Eufy also admitted that a “live view” feature on its web portal has a “security flaw,” which it patched by blocking the ability of users to view or share live streams from their Eufy cams without first logging into the Eufy web portal.
The brand denied that the flaw had exposed any user data, while promising to “continue to look for ways to enhance this feature.”
But Eufy didn’t directly address the explosive reports from The Verge and others that they had managed to stream unencrypted video footage from Eufy security cams using the VLC media player, except to note that “potential security flaws discussed online are speculative.”
Meanwhile, Eufy acknowledged that it should be “more clear” about any data that goes to the cloud–specifically, when opt-in push notifications to phones send preview images to Eufy’s Amazon-powered web server.
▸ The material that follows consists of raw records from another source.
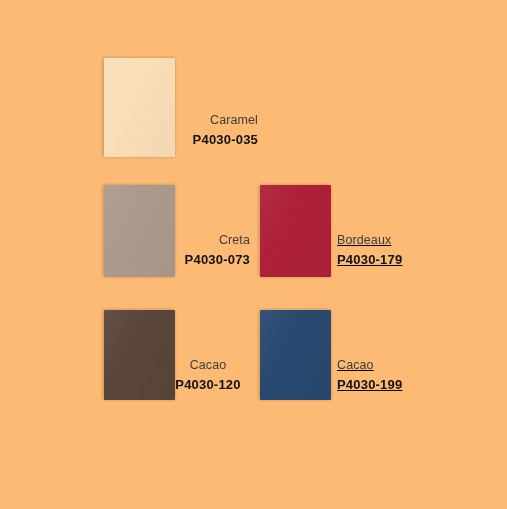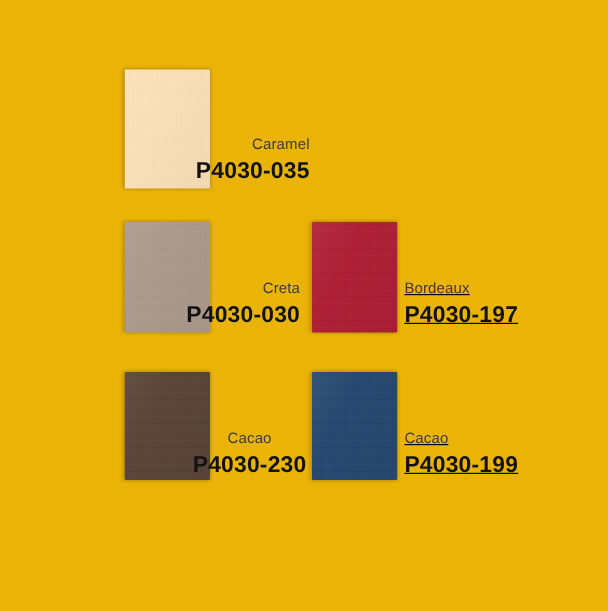--- a/index.html
+++ b/index.html
@@ -64,73 +64,73 @@
   }
   .color-name {
     display: block;
     font-size: 12.5px;
     color: #3c3c3c;
     letter-spacing: 0.1px;
     margin-bottom: 6px;
   }
   .color-code {
     display: block;
-    font-size: 19px;
+    font-size: 13px;
     font-weight: bold;
     color: #121212;
     letter-spacing: 0.2px;
   }
 </style>
 </head>
 <body>
 
-<div id="canvas" style="width: 507px; height: 509px; background: #eab308;">
+<div id="canvas" style="width: 507px; height: 509px; background: #fdba74;">
 
   <div class="swatch-group">
     <div class="chip" style="left: 104px; top: 58px; width: 71px; height: 99px; background: rgb(250, 224, 184);">
       <span class="sheen"></span>
       <span class="grain"></span>
     </div>
   </div>
   <div class="label left-col" style="left: 158px; top: 114px; width: 100px; text-align: right;">
     <span class="color-name">Caramel</span>
     <span class="color-code">P4030-035</span>
   </div>
 
   <div class="swatch-group">
     <div class="chip" style="left: 104px; top: 185px; width: 71px; height: 92px; background: rgb(171, 154, 140);">
       <span class="sheen"></span>
       <span class="grain"></span>
     </div>
   </div>
   <div class="label left-col" style="left: 150px; top: 234px; width: 100px; text-align: right;">
     <span class="color-name">Creta</span>
-    <span class="color-code">P4030-030</span>
+    <span class="color-code">P4030-073</span>
   </div>
 
   <div class="swatch-group">
     <div class="chip" style="left: 260px; top: 185px; width: 71px; height: 92px; background: rgb(174, 30, 53);">
       <span class="sheen"></span>
       <span class="grain"></span>
     </div>
   </div>
   <div class="label right-col" style="left: 337px; top: 234px; width: 110px; text-align: left;">
     <span class="color-name">Bordeaux</span>
-    <span class="color-code">P4030-197</span>
+    <span class="color-code">P4030-179</span>
   </div>
 
   <div class="swatch-group">
     <div class="chip" style="left: 104px; top: 310px; width: 71px; height: 90px; background: rgb(88, 68, 56);">
       <span class="sheen"></span>
       <span class="grain"></span>
     </div>
   </div>
   <div class="label left-col" style="left: 158px; top: 359px; width: 100px; text-align: center;">
     <span class="color-name">Cacao</span>
-    <span class="color-code">P4030-230</span>
+    <span class="color-code">P4030-120</span>
   </div>
 
   <div class="swatch-group">
     <div class="chip" style="left: 260px; top: 310px; width: 71px; height: 90px; background: rgb(38, 71, 110);">
       <span class="sheen"></span>
       <span class="grain"></span>
     </div>
   </div>
   <div class="label right-col" style="left: 337px; top: 359px; width: 110px; text-align: left;">
     <span class="color-name">Cacao</span>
Eufy said those preview images are “protected by end-to-end encryption” and “deleted shortly after” the initial push notification, but that revised language in the Eufy app disclosing the AWS cloud usage “isn’t enough.”
“Moving forward, this will be a significant area of improvement for our marketing and communication teams and will be added to our website, privacy policies, and other marketing materials,” Eufy said in the statement, which ends without a full-on apology.
We’ve reached out to Anker for comment.
The Eufy brouhaha erupted late last month after a security researcher claimed he could access a thumbnail of a video event recording from his Eufy Doorbell Dual, as well as pictures of faces that were recognized in the clip, on Eufy’s AWS servers, even though he had disabled the doorbell’s cloud access.
The Verge verified the researcher’s claims while also revealing that it managed to “stream video from a Eufy camera, from the other side of the country, with no encryption at all.”
Soon after the reports came to light, Eufy quietly altered its Privacy Commitment web page, nixing roughly 10 security promises while clarifying a number of others and adding disclosures about Eufy’s use of AWS cloud storage.